Lo stesso vale per la tecnologia e i suoi componenti - dai minerali ai semiconduttori - dove uno stato di natura hobbesiano a livello globale costringerà a virare verso la real politik al fine di non restare indietro o almeno di limitare i danni, anche in una logica di aggregazione sovranazionale in Europa o di cooperazione tra le due sponde dell’Atlantico. In forma simile, la sovranità si manifesterà per le infrastrutture strategiche: resistenze nimby e riluttanza ad investire nel lungo periodo dei governi dovranno essere superate in nome dell’emergenza e della logica della decisione nello stato d’eccezione. Se la sovranità statale si espanderà probabilmente su questi fronti, essa sarà ben più limitata su tutto il resto. I valzer internazionali in cui tutte le nazioni ballano con tutte non sono più ammissibili, con profondi riflessi sulla politica interna degli Stati. Non si deve dimenticare infatti che mentre nel caos pluralistico la sovranità degli Stati, quelli più forti in particolare, tende all’assoluto, al contrario in uno scenario di ordine bipolarizzato si vira verso un sistema a sovranità limitata per tutti tranne che per l’America. Ciò significa che la potenza egemone sarà meno incline a tollerare sbandate a favore dei nuovi nemici, sia in politica estera che interna. Il metus hostilis, la paura del nemico come elemento unificante, tornerà ad essere il collante della lega atlantica, con l’America più influente che mai nel limitare la sovranità degli stati europei. Non siamo ancora arrivati a questo punto di semplificazione del quadro, ma potremmo arrivarci presto, specie se la futura pace in Ucraina non sarà solida e stabile e se il rafforzamento totalitario di Xi lo spingerà verso una maggiore aggressività militare.

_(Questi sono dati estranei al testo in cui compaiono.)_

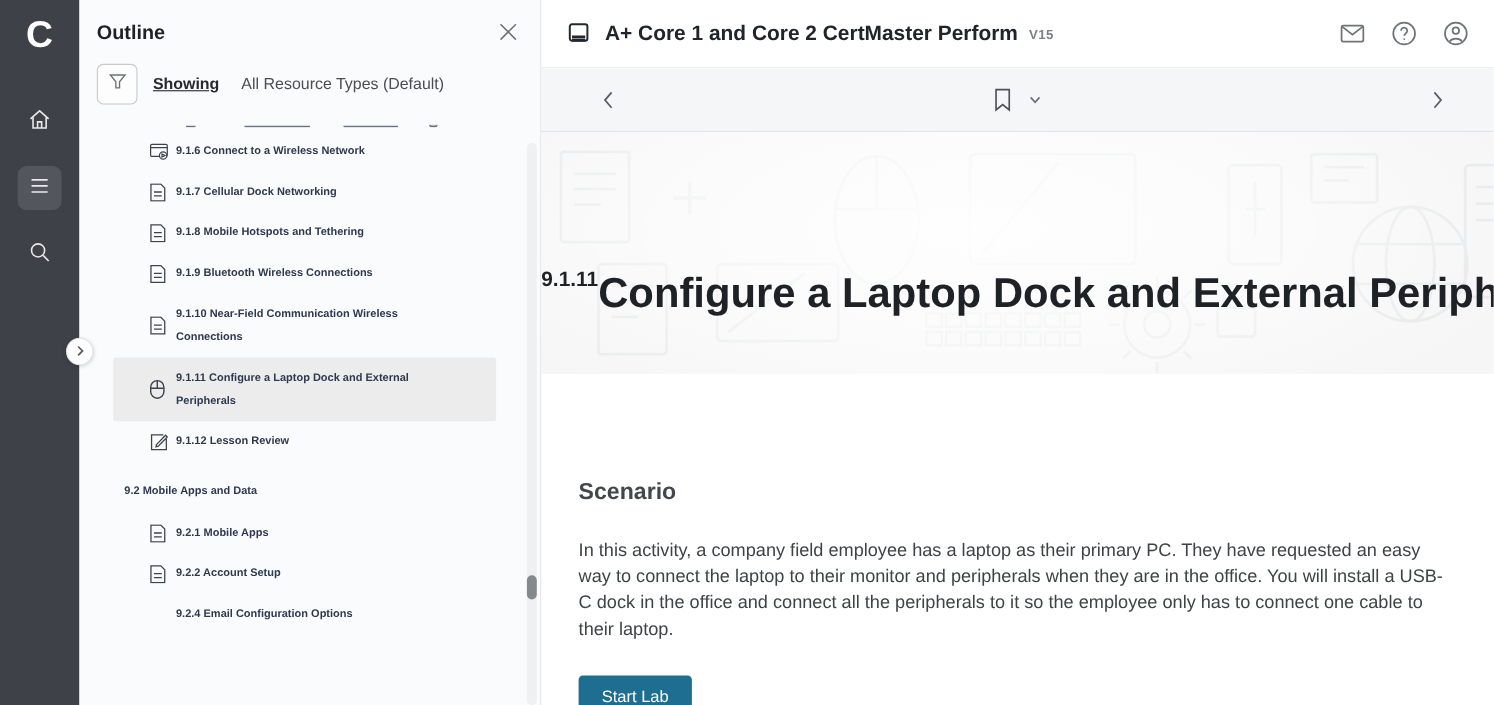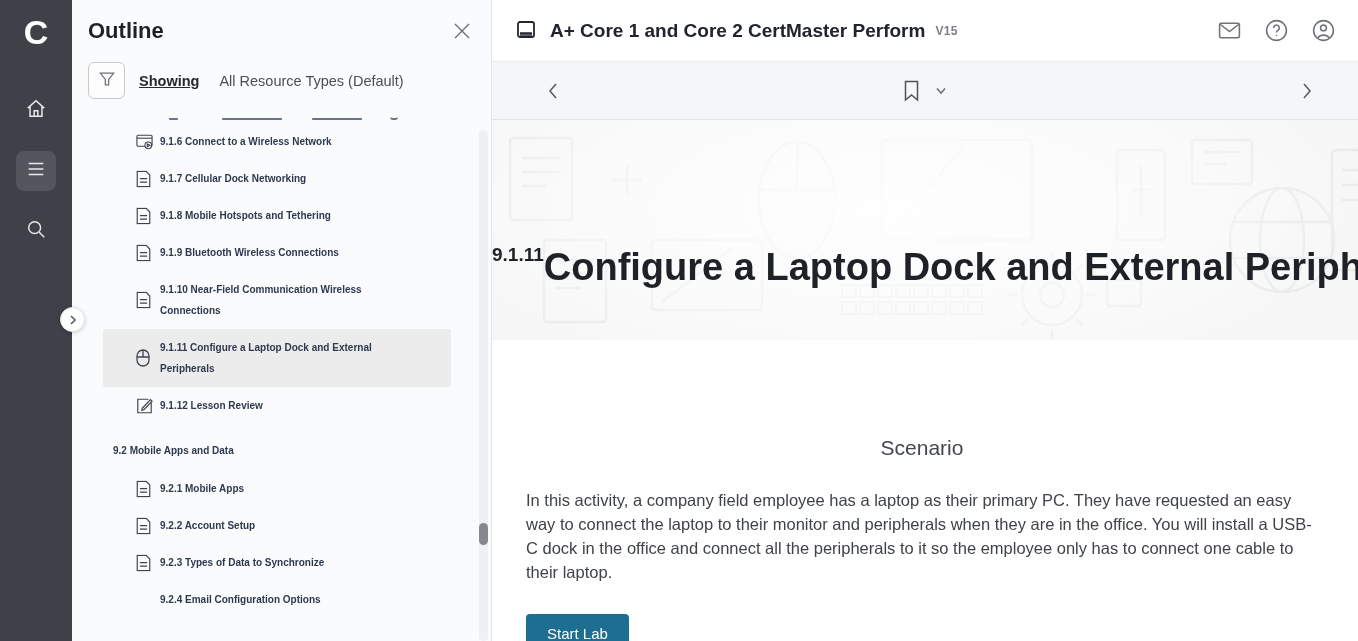--- a/index.html
+++ b/index.html
@@ -30,7 +30,7 @@
     border-right:1px solid #e6e7e9; }
   .outline-head { display:flex; align-items:center; justify-content:space-between;
     padding:18px 18px 0 16px; }
-  .outline-title { font-size:22px; font-weight:700; color:#1e2126; }
+  .outline-title { font-size:18px; font-weight:700; color:#1e2126; }
   .close-x { width:22px; height:22px; cursor:pointer; }
   .close-x svg { stroke:#6e7277; stroke-width:1.4; }
   .filter-row { display:flex; align-items:center; margin:18px 0 0 16px; }

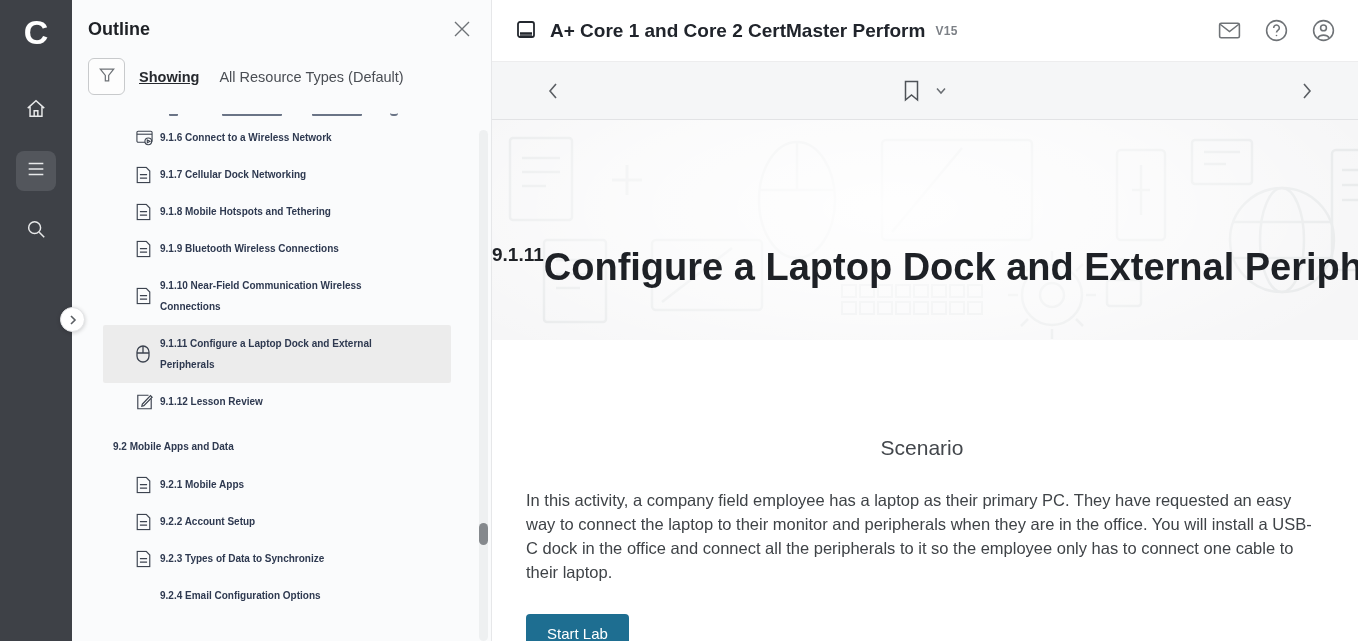--- a/index.html
+++ b/index.html
@@ -104,7 +104,7 @@
 
   
   .content { padding:96px 40px 0 34px; }
-  .scenario-h { font-size:21px; font-weight:400; color:#43474c;text-align:center; }
+  .scenario-h { font-size:21px; font-weight:700; color:#43474c; }
   .scenario-p { margin-top:29px; font-size:16.5px; color:#3f4347; line-height:1.45;
     max-width:798px; }
   .start-btn { margin-top:29px; background:#1e6e91; color:#fff; border:none;

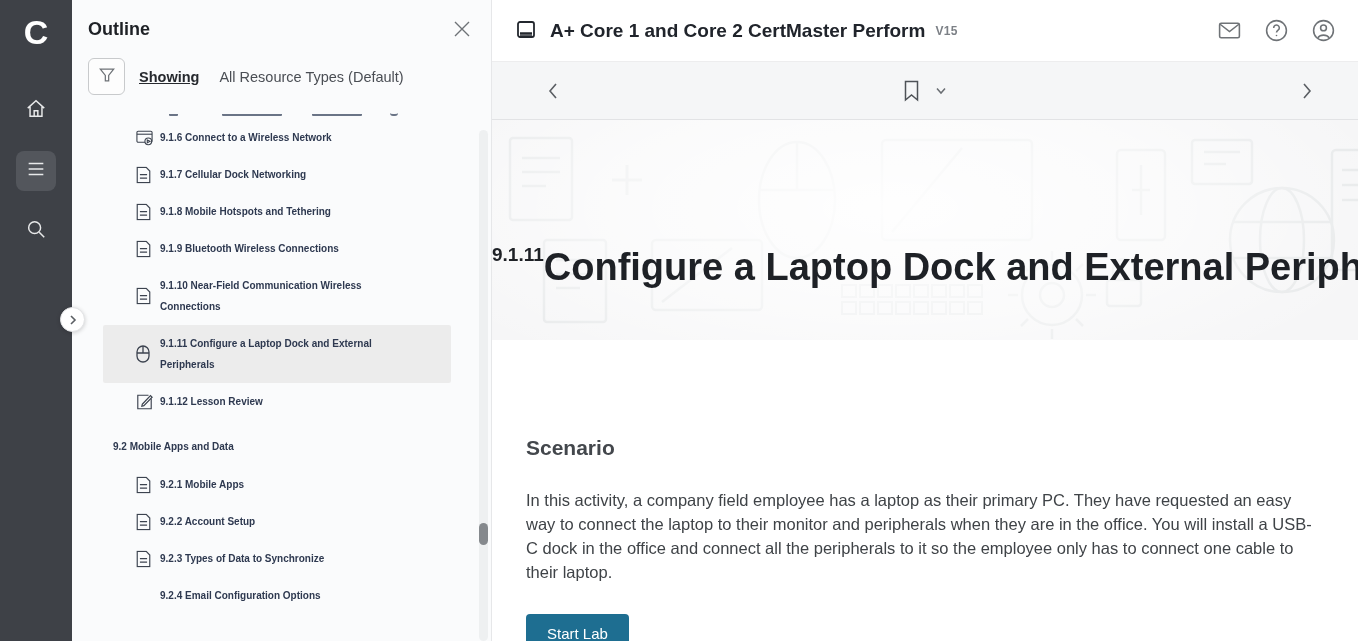--- a/index.html
+++ b/index.html
@@ -254,15 +254,6 @@
             </svg>
           </span>
         <span class="o-label">9.2.2 Account Setup</span>
-      </div>
-      <div class="o-item">
-        <span class="icn">
-            <svg width="15" height="17" viewBox="0 0 16 19">
-              <path d="M1 1 H11 L15 5 V18 H1 Z"></path>
-              <path d="M4 9 H12 M4 13 H12"></path>
-            </svg>
-          </span>
-        <span class="o-label">9.2.3 Types of Data to Synchronize</span>
       </div>
       <div class="o-item">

Siamo attualmente in uno stato intermedio, in cui le relazioni internazionali sembrano offrire una sorta di “pluralismo razionalizzato”, non più il disordine iniettato dai nuovi autoritarismi sulla scena globale di qualche anno fa ma nemmeno l’emersione di un nemico unico con conseguente bipolarismo quanto piuttosto un blocco riunificato che fronteggia un numero limitato di avversari. Scenario in cui la potenza egemone americana acquista comunque un peso maggiore sulla galassia di “Stati seguaci” filo-atlantici rispetto al recente passato. I futuri sviluppi geopolitici indicheranno quanto la transizione avviatasi nel 2022 sarà stata breve e quanto capace di innescare nuovi equilibri, rotture, rischi e instabilità.